El presente articulo pretende esbozar algunas relaciones posibles entre el derecho
como conjunto normativo y el crecimiento económico. Para ello nos referiremos al
crecimiento en atención a la visión holística que plantea el paradigma de desarrollo
humano sostenible, donde el ingreso de las personas es un aspecto importante, pero
no el único que explica el mejoramiento de los niveles de desarrollo de las personas.

Desde esta perspectiva se plantea que el crecimiento económico se vería favorecido si
concurren dos condiciones esenciales, a saber: a) adecuados niveles de seguridad
jurídica; y, b) orientación del derecho hacia una justicia redistributiva.

El diccionario de la real academia española define al derecho como “un conjunto de
principios, preceptos y reglas a que están sometidas las relaciones humanas en toda
sociedad civil, y a cuya observancia pueden ser compelidos los individuos por la fuerza”.

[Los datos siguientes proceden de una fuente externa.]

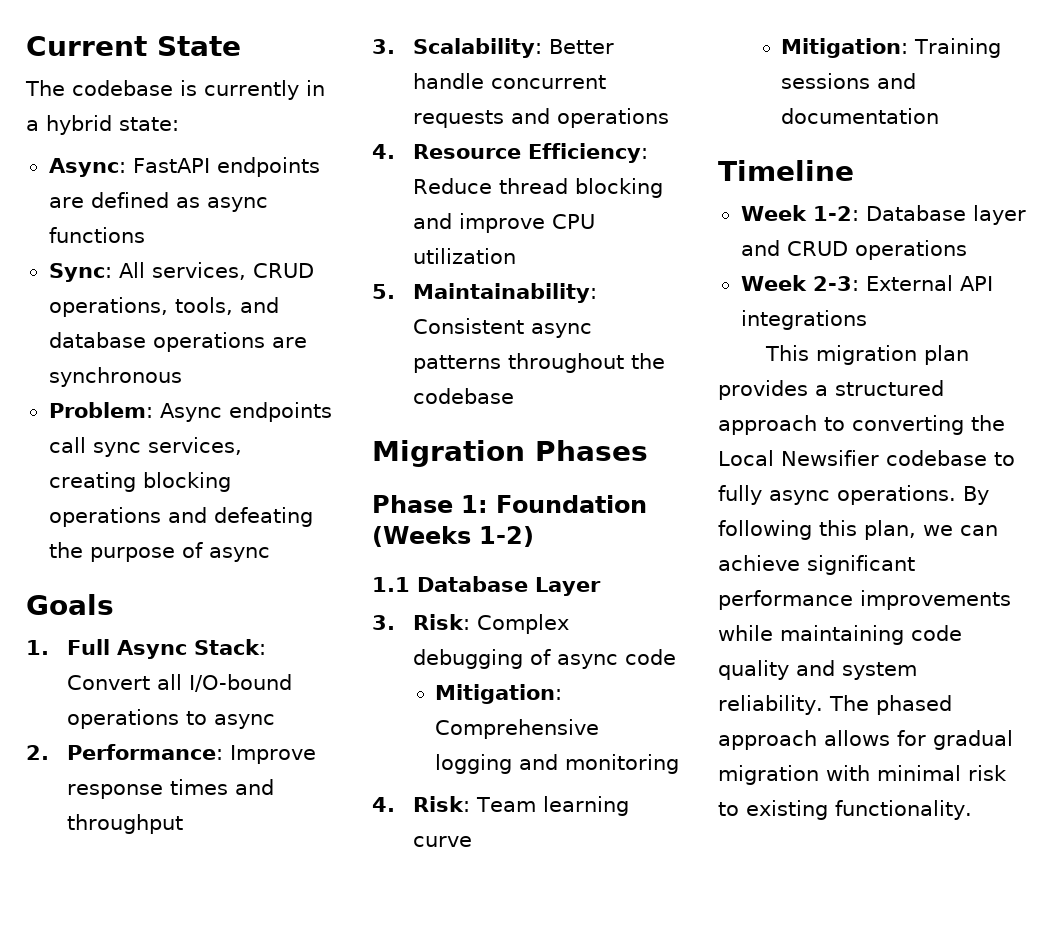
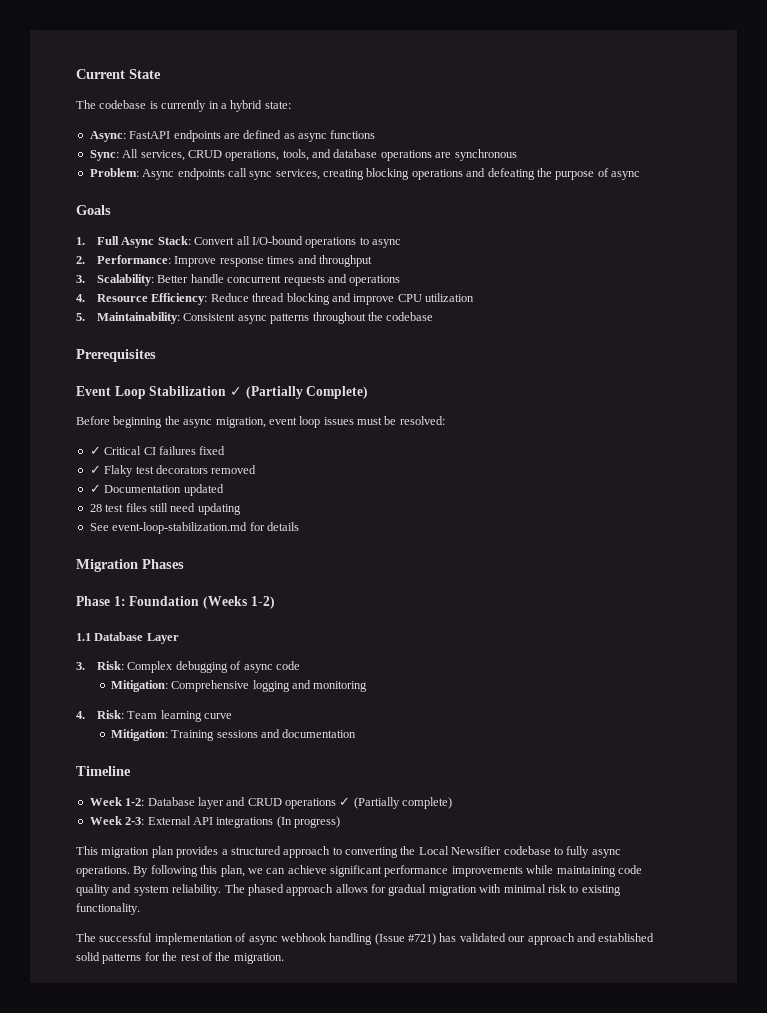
+ Prerequisites
+ Event Loop Stabilization ✓ (Partially Complete)
+ Before beginning the async migration, event loop issues must be resolved:
+ ✓ Critical CI failures fixed
+ ✓ Flaky test decorators removed
+ ✓ Documentation updated
+ 28 test files still need updating
+ See event-loop-stabilization.md for details
- Week 1-2: Database layer and CRUD operations
+ Week 1-2: Database layer and CRUD operations ✓ (Partially complete)
- Week 2-3: External API integrations
+ Week 2-3: External API integrations (In progress)
+ The successful implementation of async webhook handling (Issue #721) has validated our approach and established solid patterns for the rest of the migration.

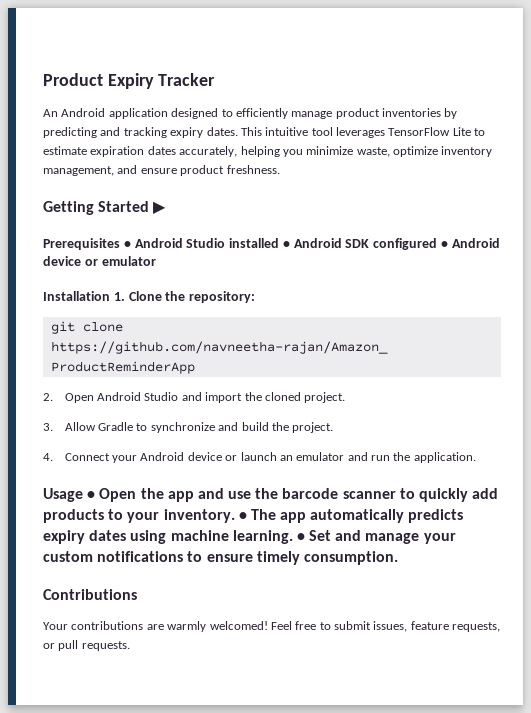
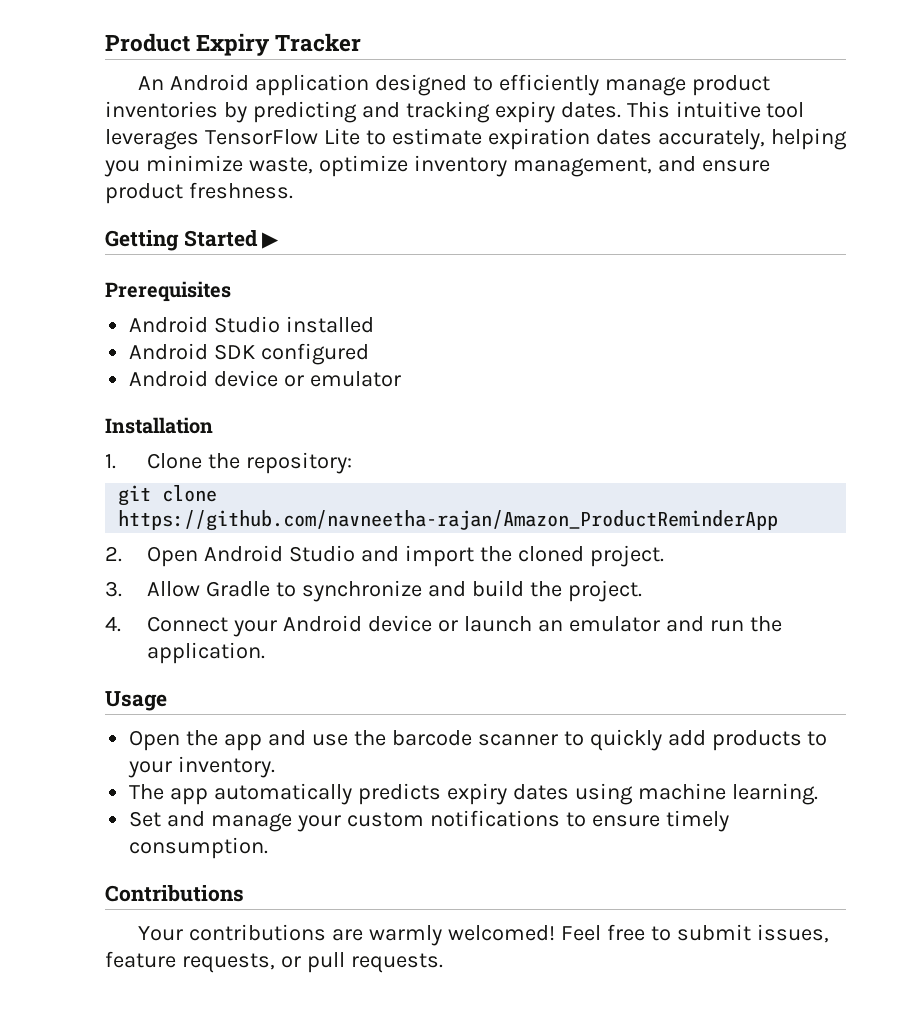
- Prerequisites • Android Studio installed • Android SDK configured • Android device or emulator
+ Prerequisites
+ Android Studio installed
+ Android SDK configured
+ Android device or emulator
- Installation 1. Clone the repository:
+ Installation
+ 1. Clone the repository:
- Usage • Open the app and use the barcode scanner to quickly add products to your inventory. • The app automatically predicts expiry dates using machine learning. • Set and manage your custom notifications to ensure timely consumption.
+ Usage
+ Open the app and use the barcode scanner to quickly add products to your inventory.
+ The app automatically predicts expiry dates using machine learning.
+ Set and manage your custom notifications to ensure timely consumption.

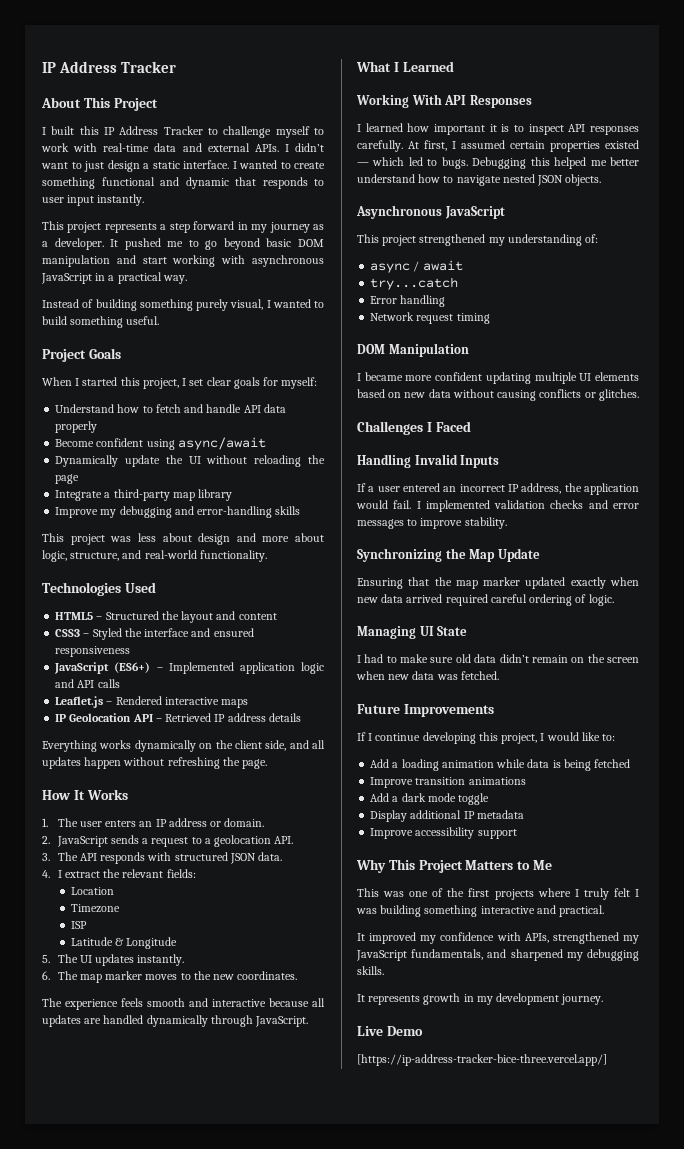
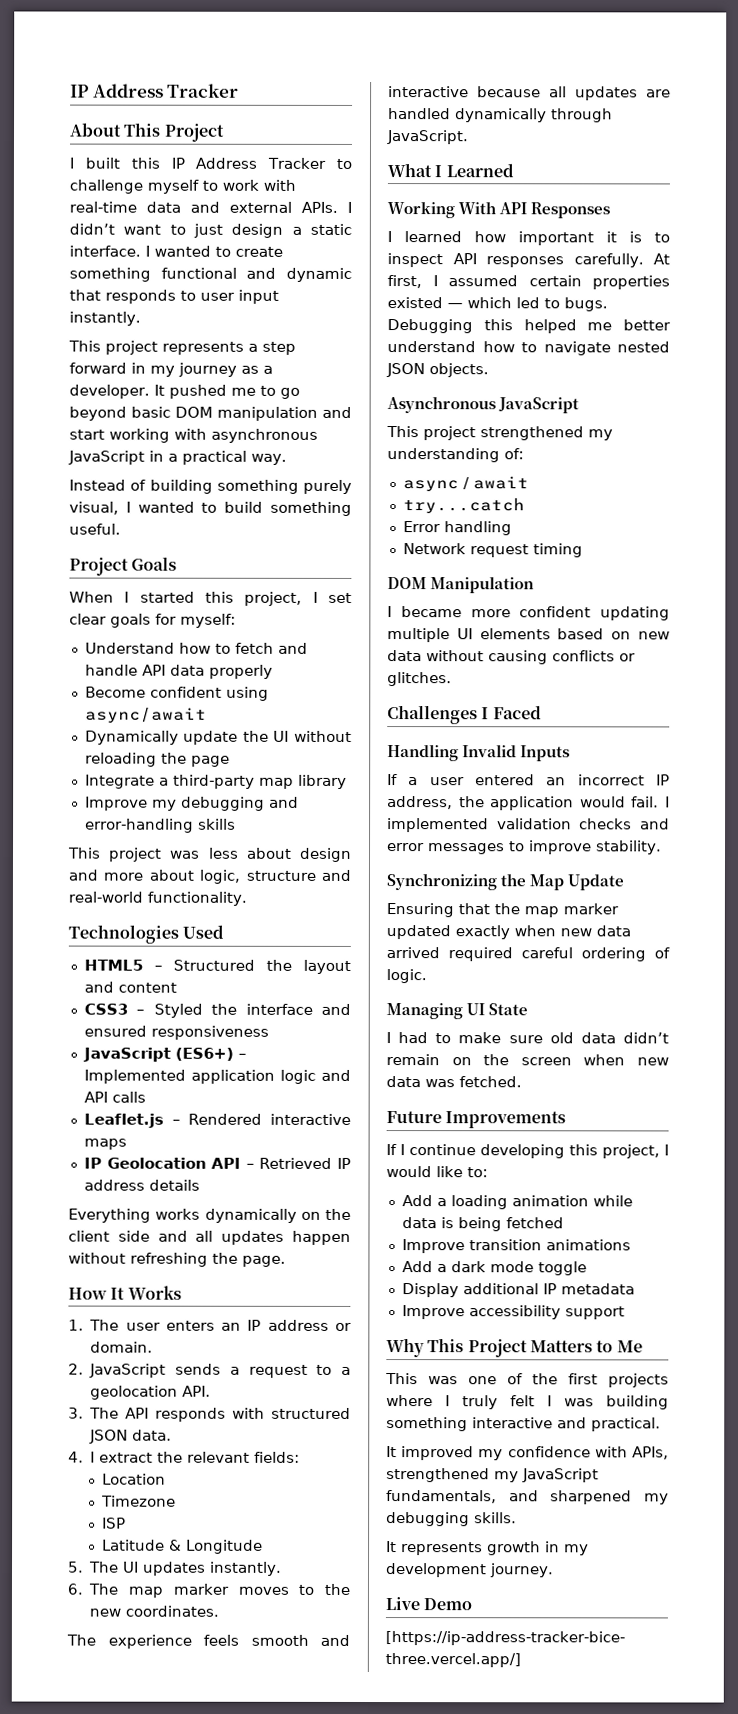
- This project was less about design and more about logic, structure, and real-world functionality.
+ This project was less about design and more about logic, structure and real-world functionality.
- Everything works dynamically on the client side, and all updates happen without refreshing the page.
+ Everything works dynamically on the client side and all updates happen without refreshing the page.

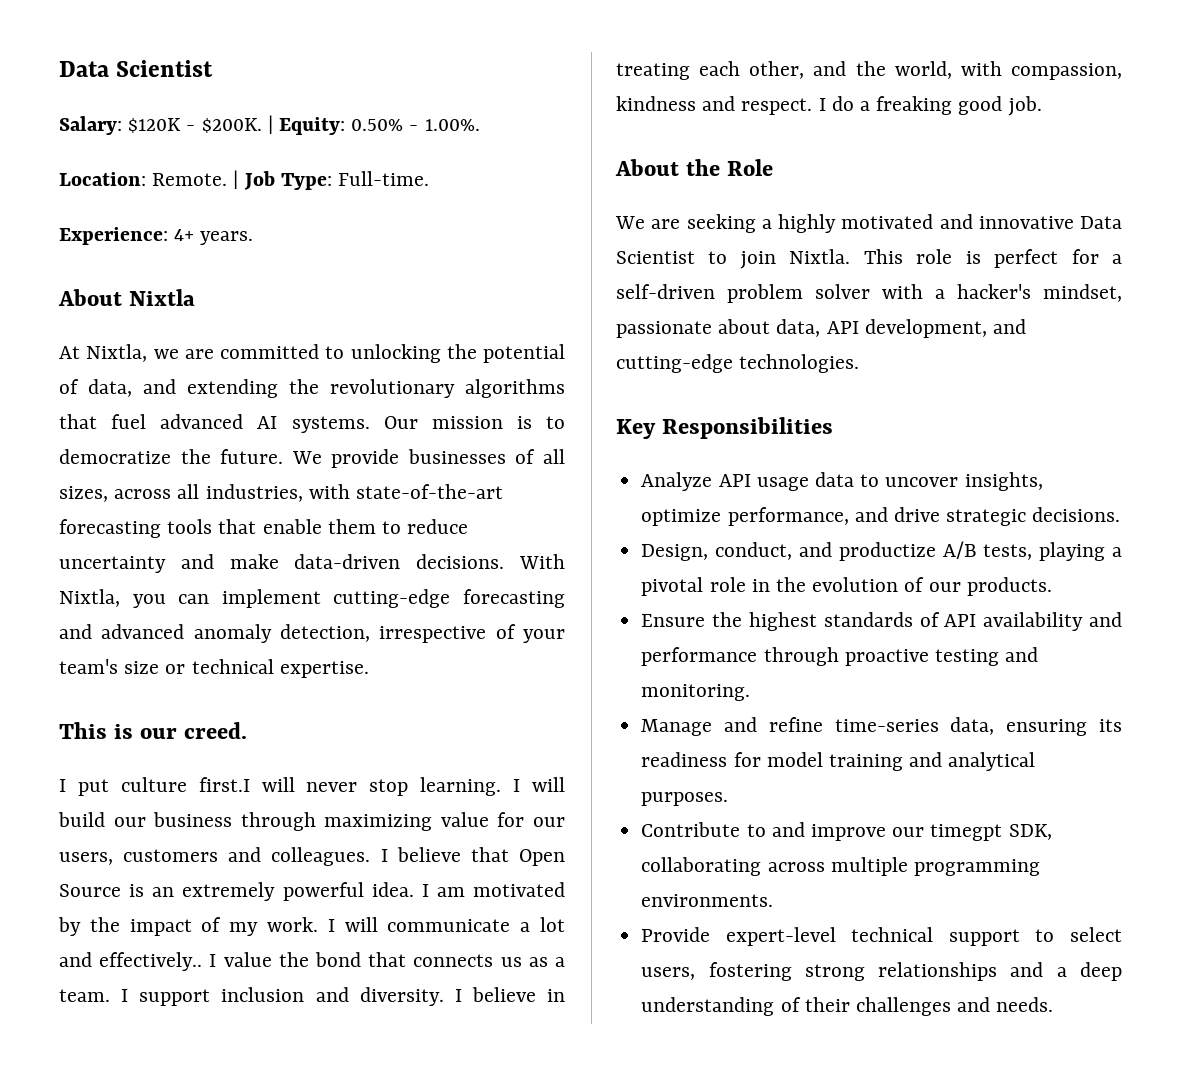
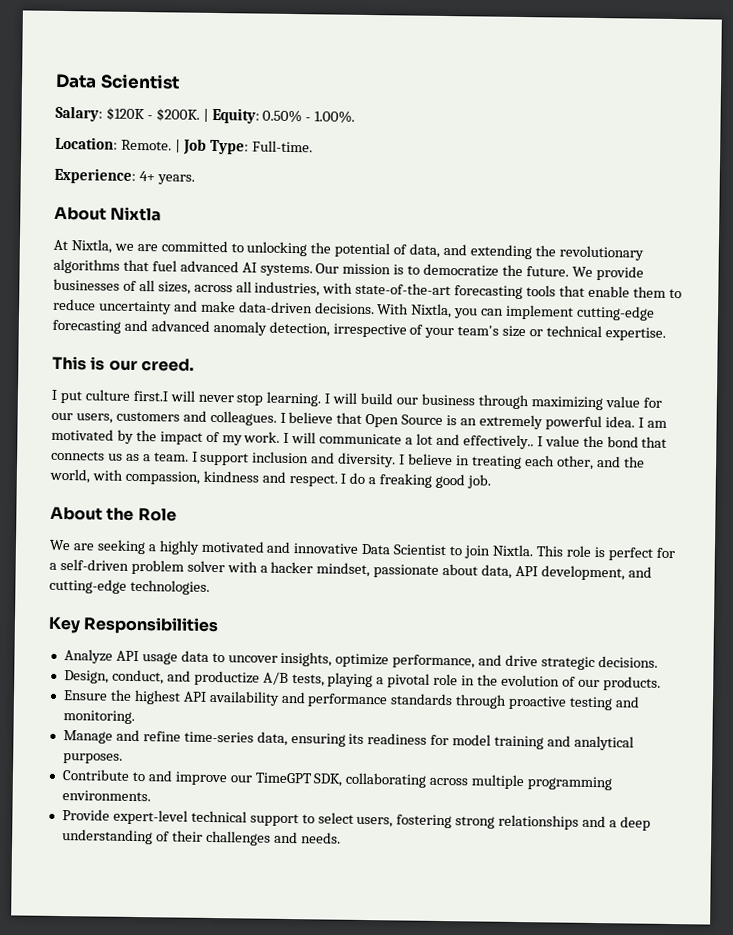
- This role is perfect for a self-driven problem solver with a hacker's mindset, passionate about data, API development, and cutting-edge technologies.
+ This role is perfect for a self-driven problem solver with a hacker mindset, passionate about data, API development, and cutting-edge technologies.
- Ensure the highest standards of API availability and performance through proactive testing and monitoring.
+ Ensure the highest API availability and performance standards through proactive testing and monitoring.
- Contribute to and improve our timegpt SDK, collaborating across multiple programming environments.
+ Contribute to and improve our TimeGPT SDK, collaborating across multiple programming environments.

El derecho como conjunto de normas requiere de instituciones formales que incentiven y
garanticen el cumplimiento de los preceptos. De aquí se desprende que no sólo se
precisa de instituciones adscritas al sistema tradicional de justicia, sino que también de
entidades reguladoras y estimuladoras para que los actos y contratos se realicen dentro
de los parámetros de la legalidad.

Por otra parte el cumplimiento del derecho se ve favorecido por la existencia de una
cultura ciudadana que interiorice en el sujeto una actitud reflexiva que lo lleve a adquirir
la convicción de que una determinada ley es justa y debe de acatarse aún sin necesidad
de que intervengan los medios coercitivos de la autoridad.

Ambos elementos, la institucionalidad y la actitud de la ciudadanía, adecuadamente
combinados, estarían facilitando la aplicación del derecho en la sociedad.


El crecimiento económico en la perspectiva del desarrollo humano

El fin de siglo XX nos enfrenta con una realidad apremiante: el paso avasallador de un
modo de pensar y actuar afincado en una lógica economicista que ha invisibilizado otras
dimensiones inherentes a la calidad de vida humana.

Frente a tal tendencia hegemónica, encontramos un paradigma en construcción que
proclama la necesidad de situar al ser humano como el centro del desarrollo, y por ende
hacerle sujeto de un proceso de acumulación de oportunidades sociales, económicas,
políticas y culturales que permitan el despliegue de sus potencialidades. “Ampliar las
opciones y capacidades de las personas” es una forma resumida con la que el
paradigma intenta definir al desarrollo humano sostenible.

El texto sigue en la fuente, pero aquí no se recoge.